#### [Material for this exercise]
------------
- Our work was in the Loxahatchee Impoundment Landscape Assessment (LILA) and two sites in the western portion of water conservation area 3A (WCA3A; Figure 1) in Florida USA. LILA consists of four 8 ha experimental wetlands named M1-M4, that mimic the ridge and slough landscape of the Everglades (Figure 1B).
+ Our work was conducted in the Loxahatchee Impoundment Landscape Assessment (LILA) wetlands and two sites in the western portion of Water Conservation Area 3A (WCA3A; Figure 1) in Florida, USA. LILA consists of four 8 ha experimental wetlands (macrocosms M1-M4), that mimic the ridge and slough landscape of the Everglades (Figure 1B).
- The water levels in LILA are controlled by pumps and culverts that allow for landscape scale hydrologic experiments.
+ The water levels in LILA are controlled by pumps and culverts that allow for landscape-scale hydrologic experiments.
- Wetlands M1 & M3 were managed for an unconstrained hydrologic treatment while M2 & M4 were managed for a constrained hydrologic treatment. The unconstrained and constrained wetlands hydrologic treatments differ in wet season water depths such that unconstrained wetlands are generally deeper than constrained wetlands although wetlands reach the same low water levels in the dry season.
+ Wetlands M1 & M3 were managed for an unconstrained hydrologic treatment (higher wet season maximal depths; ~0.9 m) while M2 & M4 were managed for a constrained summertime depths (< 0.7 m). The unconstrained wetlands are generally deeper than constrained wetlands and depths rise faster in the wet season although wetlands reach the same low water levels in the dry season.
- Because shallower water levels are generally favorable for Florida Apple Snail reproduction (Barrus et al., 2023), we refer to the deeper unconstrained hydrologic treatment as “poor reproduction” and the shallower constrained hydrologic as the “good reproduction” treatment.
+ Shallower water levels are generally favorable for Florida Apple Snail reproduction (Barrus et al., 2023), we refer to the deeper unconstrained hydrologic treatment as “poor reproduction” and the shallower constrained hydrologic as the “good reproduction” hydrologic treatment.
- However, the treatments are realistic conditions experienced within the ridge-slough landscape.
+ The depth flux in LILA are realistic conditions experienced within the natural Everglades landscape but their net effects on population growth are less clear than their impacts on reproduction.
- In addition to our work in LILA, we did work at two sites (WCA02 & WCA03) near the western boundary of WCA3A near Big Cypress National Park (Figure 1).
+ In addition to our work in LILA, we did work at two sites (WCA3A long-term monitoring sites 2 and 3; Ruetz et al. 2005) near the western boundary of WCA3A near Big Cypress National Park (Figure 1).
------------
#### [Exercise]
Repeat only the lines starting at the one that contains "- In addition" and ending at the last line above, exactly as written.

#### [Written response]
- In addition to our work in LILA, we did work at two sites (WCA02 & WCA03) near the western boundary of WCA3A near Big Cypress National Park (Figure 1).
+ In addition to our work in LILA, we did work at two sites (WCA3A long-term monitoring sites 2 and 3; Ruetz et al. 2005) near the western boundary of WCA3A near Big Cypress National Park (Figure 1).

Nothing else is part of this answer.